§ **Work to complete**
Nothing in the data is to be left out; copy it exactly.

§ **Material provided**
◇ ◇ ◇

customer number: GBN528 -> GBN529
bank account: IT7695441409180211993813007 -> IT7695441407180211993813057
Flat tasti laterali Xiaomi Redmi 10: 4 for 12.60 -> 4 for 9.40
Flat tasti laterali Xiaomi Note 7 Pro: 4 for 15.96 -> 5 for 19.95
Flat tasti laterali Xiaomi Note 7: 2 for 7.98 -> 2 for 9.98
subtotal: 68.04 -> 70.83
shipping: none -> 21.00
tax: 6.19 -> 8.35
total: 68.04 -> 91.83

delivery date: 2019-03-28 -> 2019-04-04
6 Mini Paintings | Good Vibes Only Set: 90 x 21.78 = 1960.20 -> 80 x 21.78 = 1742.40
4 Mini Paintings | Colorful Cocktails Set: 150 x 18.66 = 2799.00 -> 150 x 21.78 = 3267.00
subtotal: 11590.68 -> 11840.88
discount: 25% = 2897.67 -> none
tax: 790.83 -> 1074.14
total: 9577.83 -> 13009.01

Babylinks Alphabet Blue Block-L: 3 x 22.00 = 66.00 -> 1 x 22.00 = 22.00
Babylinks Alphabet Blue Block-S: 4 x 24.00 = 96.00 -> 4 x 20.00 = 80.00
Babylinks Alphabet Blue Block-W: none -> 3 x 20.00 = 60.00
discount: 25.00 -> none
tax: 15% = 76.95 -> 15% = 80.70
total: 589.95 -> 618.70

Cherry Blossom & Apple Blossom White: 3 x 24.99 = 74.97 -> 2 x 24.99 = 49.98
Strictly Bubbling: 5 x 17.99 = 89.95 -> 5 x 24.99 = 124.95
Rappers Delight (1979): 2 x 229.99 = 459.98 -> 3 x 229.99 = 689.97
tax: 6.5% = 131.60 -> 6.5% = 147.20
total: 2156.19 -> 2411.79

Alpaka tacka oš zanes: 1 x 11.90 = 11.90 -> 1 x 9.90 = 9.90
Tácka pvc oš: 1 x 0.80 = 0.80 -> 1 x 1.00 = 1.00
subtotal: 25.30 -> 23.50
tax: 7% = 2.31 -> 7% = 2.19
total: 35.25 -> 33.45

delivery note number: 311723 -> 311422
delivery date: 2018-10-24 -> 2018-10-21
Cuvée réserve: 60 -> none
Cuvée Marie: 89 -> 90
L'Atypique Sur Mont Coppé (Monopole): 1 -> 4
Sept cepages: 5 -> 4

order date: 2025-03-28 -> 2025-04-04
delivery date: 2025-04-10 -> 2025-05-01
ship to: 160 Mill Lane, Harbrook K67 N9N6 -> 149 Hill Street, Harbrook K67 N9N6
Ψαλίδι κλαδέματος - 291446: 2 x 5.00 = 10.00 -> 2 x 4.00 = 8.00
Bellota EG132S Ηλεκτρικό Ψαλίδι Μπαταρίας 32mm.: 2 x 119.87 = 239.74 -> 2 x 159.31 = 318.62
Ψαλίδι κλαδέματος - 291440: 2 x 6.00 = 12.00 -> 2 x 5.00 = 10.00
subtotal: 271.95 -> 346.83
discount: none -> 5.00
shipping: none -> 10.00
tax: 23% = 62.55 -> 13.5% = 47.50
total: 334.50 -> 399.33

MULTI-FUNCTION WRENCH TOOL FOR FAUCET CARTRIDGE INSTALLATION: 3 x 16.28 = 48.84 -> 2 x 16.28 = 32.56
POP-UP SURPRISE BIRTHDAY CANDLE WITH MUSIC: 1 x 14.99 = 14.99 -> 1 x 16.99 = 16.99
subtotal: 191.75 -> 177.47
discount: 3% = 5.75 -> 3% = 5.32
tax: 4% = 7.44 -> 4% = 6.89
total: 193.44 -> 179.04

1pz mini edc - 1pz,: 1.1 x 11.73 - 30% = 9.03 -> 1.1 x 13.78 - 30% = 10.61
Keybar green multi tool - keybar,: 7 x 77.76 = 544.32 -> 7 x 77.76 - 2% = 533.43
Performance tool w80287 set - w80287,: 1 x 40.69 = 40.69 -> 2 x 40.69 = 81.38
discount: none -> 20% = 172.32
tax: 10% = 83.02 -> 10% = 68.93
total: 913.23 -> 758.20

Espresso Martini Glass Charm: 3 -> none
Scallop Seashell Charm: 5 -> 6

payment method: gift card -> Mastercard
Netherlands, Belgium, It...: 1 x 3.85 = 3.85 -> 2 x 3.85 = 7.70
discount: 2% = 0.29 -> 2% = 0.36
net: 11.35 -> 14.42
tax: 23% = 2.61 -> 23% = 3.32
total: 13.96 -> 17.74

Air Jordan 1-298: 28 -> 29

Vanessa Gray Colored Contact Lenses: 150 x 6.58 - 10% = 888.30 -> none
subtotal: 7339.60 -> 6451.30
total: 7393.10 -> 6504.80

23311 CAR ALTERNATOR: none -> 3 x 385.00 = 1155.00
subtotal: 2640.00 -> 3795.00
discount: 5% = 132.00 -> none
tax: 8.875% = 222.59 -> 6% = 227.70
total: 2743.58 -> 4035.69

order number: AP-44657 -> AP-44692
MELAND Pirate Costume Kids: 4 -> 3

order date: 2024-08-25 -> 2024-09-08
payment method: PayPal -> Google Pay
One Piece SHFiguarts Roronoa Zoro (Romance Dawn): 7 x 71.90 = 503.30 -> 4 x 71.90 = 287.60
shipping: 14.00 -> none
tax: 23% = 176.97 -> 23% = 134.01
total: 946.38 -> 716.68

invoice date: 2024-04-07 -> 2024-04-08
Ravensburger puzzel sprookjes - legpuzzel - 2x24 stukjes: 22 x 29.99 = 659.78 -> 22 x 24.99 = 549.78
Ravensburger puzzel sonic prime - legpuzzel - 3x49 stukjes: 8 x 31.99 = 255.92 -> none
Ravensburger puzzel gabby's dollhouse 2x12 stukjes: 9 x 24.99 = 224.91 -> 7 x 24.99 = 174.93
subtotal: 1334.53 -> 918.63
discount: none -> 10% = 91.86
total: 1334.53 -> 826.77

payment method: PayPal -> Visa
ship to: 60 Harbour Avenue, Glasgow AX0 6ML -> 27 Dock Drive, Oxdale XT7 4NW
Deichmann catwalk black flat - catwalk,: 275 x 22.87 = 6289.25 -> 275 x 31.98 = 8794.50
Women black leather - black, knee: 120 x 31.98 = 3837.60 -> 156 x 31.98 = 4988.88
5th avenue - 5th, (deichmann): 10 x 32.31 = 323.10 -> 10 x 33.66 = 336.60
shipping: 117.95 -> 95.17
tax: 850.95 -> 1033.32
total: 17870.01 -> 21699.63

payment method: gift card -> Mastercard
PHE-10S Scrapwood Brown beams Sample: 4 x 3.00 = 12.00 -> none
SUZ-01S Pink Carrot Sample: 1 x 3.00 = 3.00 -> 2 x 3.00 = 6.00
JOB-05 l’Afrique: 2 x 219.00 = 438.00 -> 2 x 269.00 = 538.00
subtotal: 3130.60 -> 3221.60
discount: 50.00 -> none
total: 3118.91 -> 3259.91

◇ ◇ ◇

§ **Response to the exercise**
customer number: GBN528 -> GBN529
bank account: IT7695441409180211993813007 -> IT7695441407180211993813057
Flat tasti laterali Xiaomi Redmi 10: 4 for 12.60 -> 4 for 9.40
Flat tasti laterali Xiaomi Note 7 Pro: 4 for 15.96 -> 5 for 19.95
Flat tasti laterali Xiaomi Note 7: 2 for 7.98 -> 2 for 9.98
subtotal: 68.04 -> 70.83
shipping: none -> 21.00
tax: 6.19 -> 8.35
total: 68.04 -> 91.83

delivery date: 2019-03-28 -> 2019-04-04
6 Mini Paintings | Good Vibes Only Set: 90 x 21.78 = 1960.20 -> 80 x 21.78 = 1742.40
4 Mini Paintings | Colorful Cocktails Set: 150 x 18.66 = 2799.00 -> 150 x 21.78 = 3267.00
subtotal: 11590.68 -> 11840.88
discount: 25% = 2897.67 -> none
tax: 790.83 -> 1074.14
total: 9577.83 -> 13009.01

Babylinks Alphabet Blue Block-L: 3 x 22.00 = 66.00 -> 1 x 22.00 = 22.00
Babylinks Alphabet Blue Block-S: 4 x 24.00 = 96.00 -> 4 x 20.00 = 80.00
Babylinks Alphabet Blue Block-W: none -> 3 x 20.00 = 60.00
discount: 25.00 -> none
tax: 15% = 76.95 -> 15% = 80.70
total: 589.95 -> 618.70

Cherry Blossom & Apple Blossom White: 3 x 24.99 = 74.97 -> 2 x 24.99 = 49.98
Strictly Bubbling: 5 x 17.99 = 89.95 -> 5 x 24.99 = 124.95
Rappers Delight (1979): 2 x 229.99 = 459.98 -> 3 x 229.99 = 689.97
tax: 6.5% = 131.60 -> 6.5% = 147.20
total: 2156.19 -> 2411.79

Alpaka tacka oš zanes: 1 x 11.90 = 11.90 -> 1 x 9.90 = 9.90
Tácka pvc oš: 1 x 0.80 = 0.80 -> 1 x 1.00 = 1.00
subtotal: 25.30 -> 23.50
tax: 7% = 2.31 -> 7% = 2.19
total: 35.25 -> 33.45

delivery note number: 311723 -> 311422
delivery date: 2018-10-24 -> 2018-10-21
Cuvée réserve: 60 -> none
Cuvée Marie: 89 -> 90
L'Atypique Sur Mont Coppé (Monopole): 1 -> 4
Sept cepages: 5 -> 4

order date: 2025-03-28 -> 2025-04-04
delivery date: 2025-04-10 -> 2025-05-01
ship to: 160 Mill Lane, Harbrook K67 N9N6 -> 149 Hill Street, Harbrook K67 N9N6
Ψαλίδι κλαδέματος - 291446: 2 x 5.00 = 10.00 -> 2 x 4.00 = 8.00
Bellota EG132S Ηλεκτρικό Ψαλίδι Μπαταρίας 32mm.: 2 x 119.87 = 239.74 -> 2 x 159.31 = 318.62
Ψαλίδι κλαδέματος - 291440: 2 x 6.00 = 12.00 -> 2 x 5.00 = 10.00
subtotal: 271.95 -> 346.83
discount: none -> 5.00
shipping: none -> 10.00
tax: 23% = 62.55 -> 13.5% = 47.50
total: 334.50 -> 399.33

MULTI-FUNCTION WRENCH TOOL FOR FAUCET CARTRIDGE INSTALLATION: 3 x 16.28 = 48.84 -> 2 x 16.28 = 32.56
POP-UP SURPRISE BIRTHDAY CANDLE WITH MUSIC: 1 x 14.99 = 14.99 -> 1 x 16.99 = 16.99
subtotal: 191.75 -> 177.47
discount: 3% = 5.75 -> 3% = 5.32
tax: 4% = 7.44 -> 4% = 6.89
total: 193.44 -> 179.04

1pz mini edc - 1pz,: 1.1 x 11.73 - 30% = 9.03 -> 1.1 x 13.78 - 30% = 10.61
Keybar green multi tool - keybar,: 7 x 77.76 = 544.32 -> 7 x 77.76 - 2% = 533.43
Performance tool w80287 set - w80287,: 1 x 40.69 = 40.69 -> 2 x 40.69 = 81.38
discount: none -> 20% = 172.32
tax: 10% = 83.02 -> 10% = 68.93
total: 913.23 -> 758.20

Espresso Martini Glass Charm: 3 -> none
Scallop Seashell Charm: 5 -> 6

payment method: gift card -> Mastercard
Netherlands, Belgium, It...: 1 x 3.85 = 3.85 -> 2 x 3.85 = 7.70
discount: 2% = 0.29 -> 2% = 0.36
net: 11.35 -> 14.42
tax: 23% = 2.61 -> 23% = 3.32
total: 13.96 -> 17.74

Air Jordan 1-298: 28 -> 29

Vanessa Gray Colored Contact Lenses: 150 x 6.58 - 10% = 888.30 -> none
subtotal: 7339.60 -> 6451.30
total: 7393.10 -> 6504.80

23311 CAR ALTERNATOR: none -> 3 x 385.00 = 1155.00
subtotal: 2640.00 -> 3795.00
discount: 5% = 132.00 -> none
tax: 8.875% = 222.59 -> 6% = 227.70
total: 2743.58 -> 4035.69

order number: AP-44657 -> AP-44692
MELAND Pirate Costume Kids: 4 -> 3

order date: 2024-08-25 -> 2024-09-08
payment method: PayPal -> Google Pay
One Piece SHFiguarts Roronoa Zoro (Romance Dawn): 7 x 71.90 = 503.30 -> 4 x 71.90 = 287.60
shipping: 14.00 -> none
tax: 23% = 176.97 -> 23% = 134.01
total: 946.38 -> 716.68

invoice date: 2024-04-07 -> 2024-04-08
Ravensburger puzzel sprookjes - legpuzzel - 2x24 stukjes: 22 x 29.99 = 659.78 -> 22 x 24.99 = 549.78
Ravensburger puzzel sonic prime - legpuzzel - 3x49 stukjes: 8 x 31.99 = 255.92 -> none
Ravensburger puzzel gabby's dollhouse 2x12 stukjes: 9 x 24.99 = 224.91 -> 7 x 24.99 = 174.93
subtotal: 1334.53 -> 918.63
discount: none -> 10% = 91.86
total: 1334.53 -> 826.77

payment method: PayPal -> Visa
ship to: 60 Harbour Avenue, Glasgow AX0 6ML -> 27 Dock Drive, Oxdale XT7 4NW
Deichmann catwalk black flat - catwalk,: 275 x 22.87 = 6289.25 -> 275 x 31.98 = 8794.50
Women black leather - black, knee: 120 x 31.98 = 3837.60 -> 156 x 31.98 = 4988.88
5th avenue - 5th, (deichmann): 10 x 32.31 = 323.10 -> 10 x 33.66 = 336.60
shipping: 117.95 -> 95.17
tax: 850.95 -> 1033.32
total: 17870.01 -> 21699.63

payment method: gift card -> Mastercard
PHE-10S Scrapwood Brown beams Sample: 4 x 3.00 = 12.00 -> none
SUZ-01S Pink Carrot Sample: 1 x 3.00 = 3.00 -> 2 x 3.00 = 6.00
JOB-05 l’Afrique: 2 x 219.00 = 438.00 -> 2 x 269.00 = 538.00
subtotal: 3130.60 -> 3221.60
discount: 50.00 -> none
total: 3118.91 -> 3259.91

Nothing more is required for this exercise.